**YOUR INSTRUCTIONS**
Find each line below that includes "approved", then copy it.

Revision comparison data

>>>

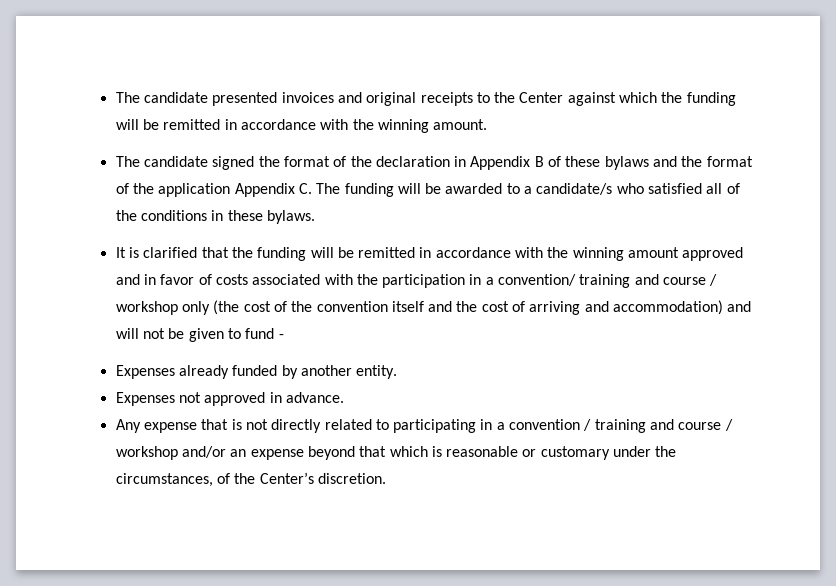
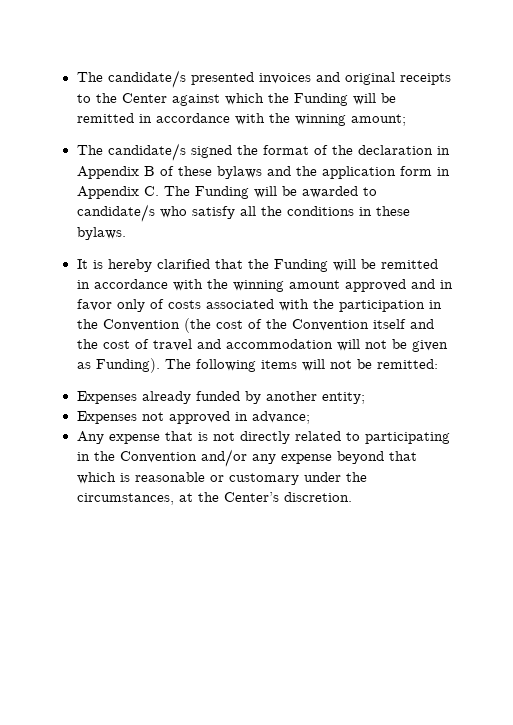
- The candidate presented invoices and original receipts to the Center against which the funding will be remitted in accordance with the winning amount.
- The candidate signed the format of the declaration in Appendix B of these bylaws and the format of the application Appendix C. The funding will be awarded to a candidate/s who satisfied all of the conditions in these bylaws.
+ The candidate/s presented invoices and original receipts to the Center against which the Funding will be remitted in accordance with the winning amount;
+ The candidate/s signed the format of the declaration in Appendix B of these bylaws and the application form in Appendix C. The Funding will be awarded to candidate/s who satisfy all the conditions in these bylaws.
- It is clarified that the funding will be remitted in accordance with the winning amount approved and in favor of costs associated with the participation in a convention/ training and course / workshop only (the cost of the convention itself and the cost of arriving and accommodation) and will not be given to fund -
+ It is hereby clarified that the Funding will be remitted in accordance with the winning amount approved and in favor only of costs associated with the participation in the Convention (the cost of the Convention itself and the cost of travel and accommodation will not be given as Funding). The following items will not be remitted:
- Expenses already funded by another entity.
+ Expenses already funded by another entity;
- Expenses not approved in advance.
+ Expenses not approved in advance;
- Any expense that is not directly related to participating in a convention / training and course / workshop and/or an expense beyond that which is reasonable or customary under the circumstances, of the Center’s discretion.
+ Any expense that is not directly related to participating in the Convention and/or any expense beyond that which is reasonable or customary under the circumstances, at the Center’s discretion.

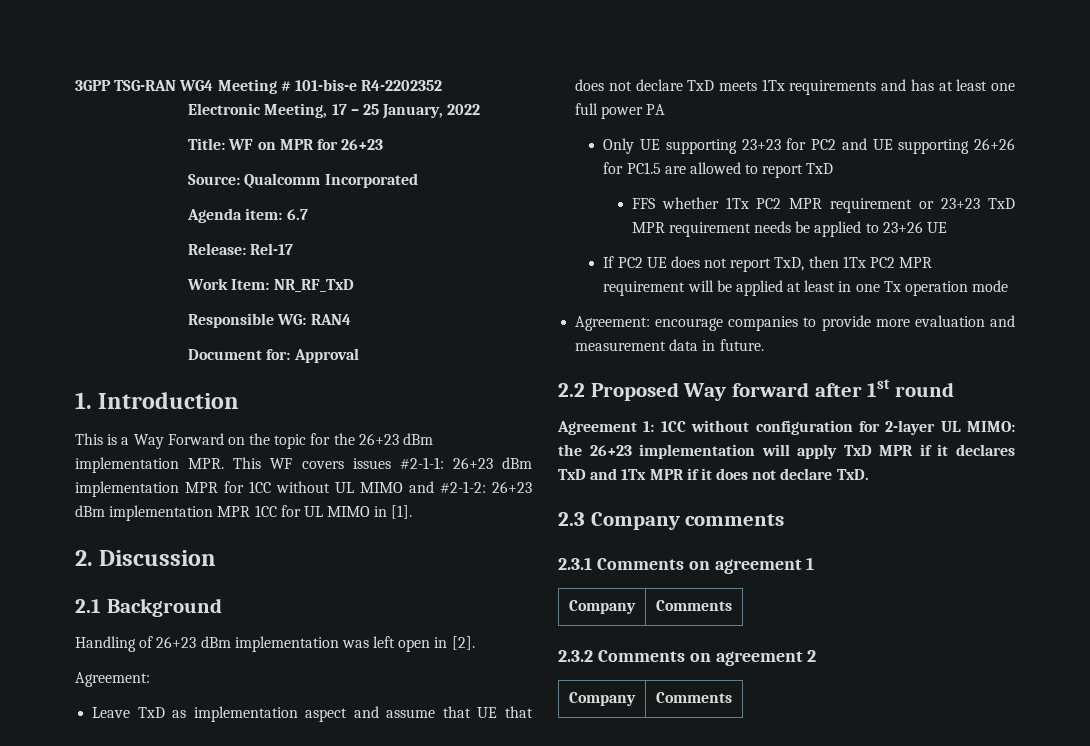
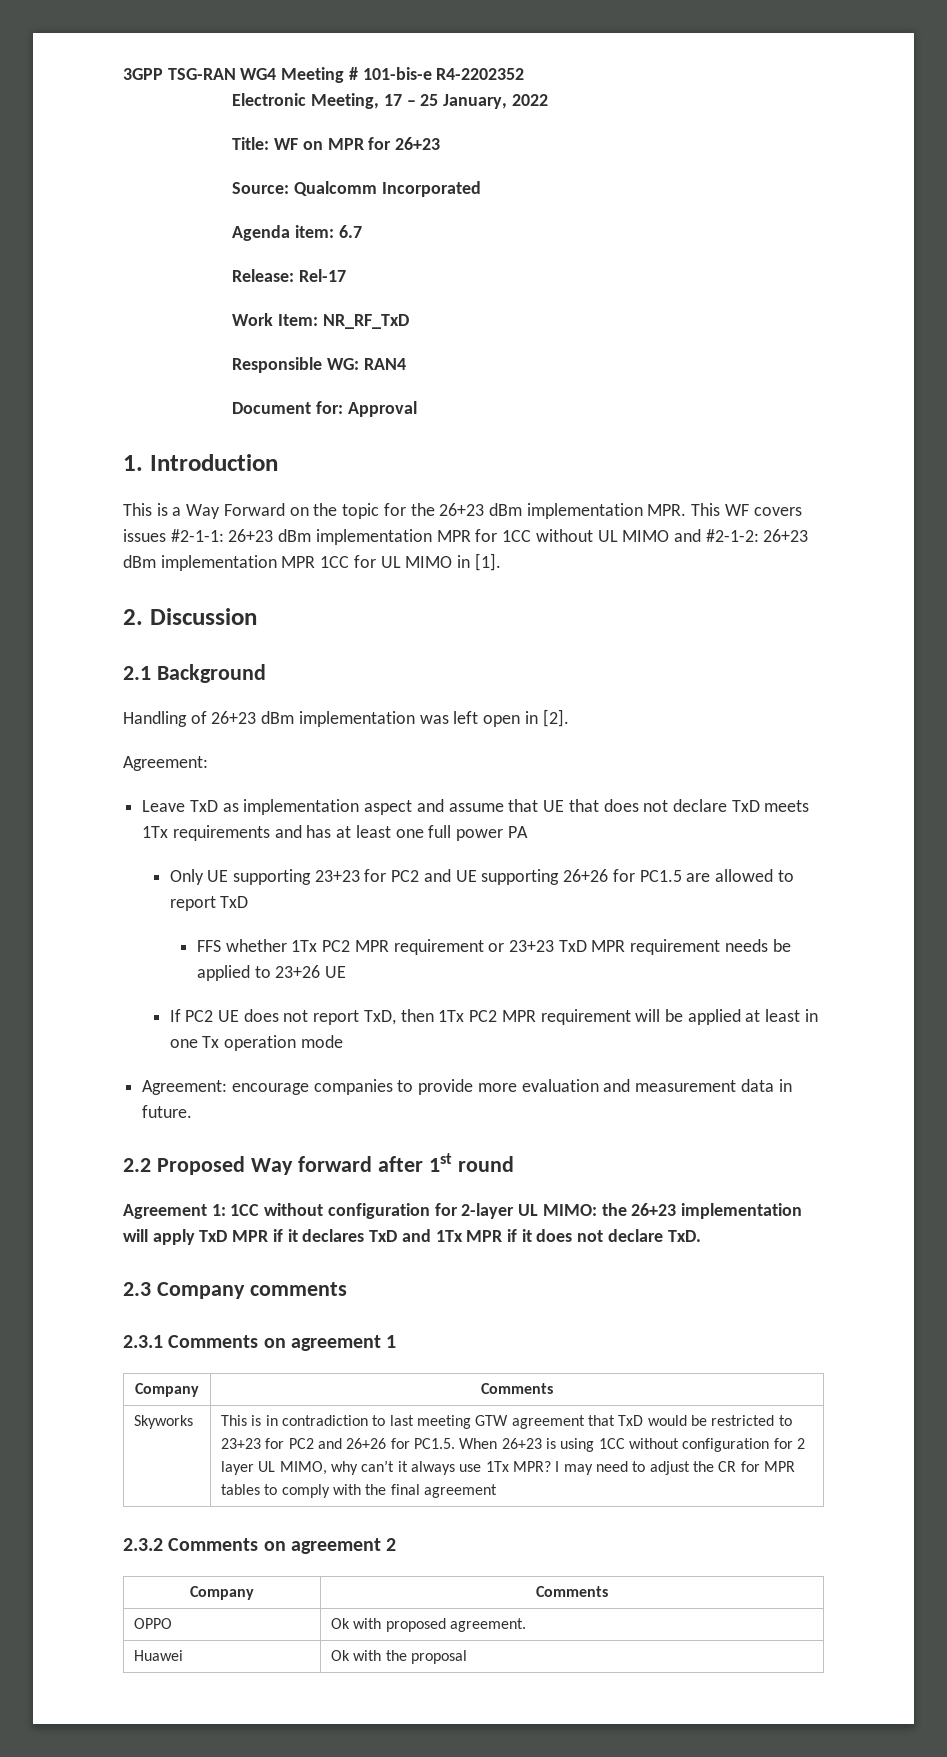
+ Skyworks | This is in contradiction to last meeting GTW agreement that TxD would be restricted to 23+23 for PC2 and 26+26 for PC1.5. When 26+23 is using 1CC without configuration for 2 layer UL MIMO, why can’t it always use 1Tx MPR? I may need to adjust the CR for MPR tables to comply with the final agreement
+ OPPO | Ok with proposed agreement.
+ Huawei | Ok with the proposal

<<<

**THE ANSWER**
- It is clarified that the funding will be remitted in accordance with the winning amount approved and in favor of costs associated with the participation in a convention/ training and course / workshop only (the cost of the convention itself and the cost of arriving and accommodation) and will not be given to fund -
+ It is hereby clarified that the Funding will be remitted in accordance with the winning amount approved and in favor only of costs associated with the participation in the Convention (the cost of the Convention itself and the cost of travel and accommodation will not be given as Funding). The following items will not be remitted:
- Expenses not approved in advance.
+ Expenses not approved in advance;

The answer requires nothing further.